TRY IT:
Look through the data below and return each line where "gelenksatz" appears.

################

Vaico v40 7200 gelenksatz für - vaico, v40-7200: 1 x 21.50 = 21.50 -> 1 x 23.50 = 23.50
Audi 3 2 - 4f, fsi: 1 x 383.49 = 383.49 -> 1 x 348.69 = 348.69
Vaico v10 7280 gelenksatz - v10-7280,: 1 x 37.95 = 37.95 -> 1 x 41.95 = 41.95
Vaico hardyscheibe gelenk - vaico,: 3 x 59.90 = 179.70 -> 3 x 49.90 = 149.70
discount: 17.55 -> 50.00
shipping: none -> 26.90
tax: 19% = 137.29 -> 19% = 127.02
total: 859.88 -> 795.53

################

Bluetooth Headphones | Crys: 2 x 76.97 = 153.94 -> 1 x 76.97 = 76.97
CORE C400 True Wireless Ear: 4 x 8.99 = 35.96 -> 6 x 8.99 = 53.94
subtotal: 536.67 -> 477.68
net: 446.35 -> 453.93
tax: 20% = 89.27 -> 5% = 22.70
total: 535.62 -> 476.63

################

TASK RESULT:
Vaico v40 7200 gelenksatz für - vaico, v40-7200: 1 x 21.50 = 21.50 -> 1 x 23.50 = 23.50
Vaico v10 7280 gelenksatz - v10-7280,: 1 x 37.95 = 37.95 -> 1 x 41.95 = 41.95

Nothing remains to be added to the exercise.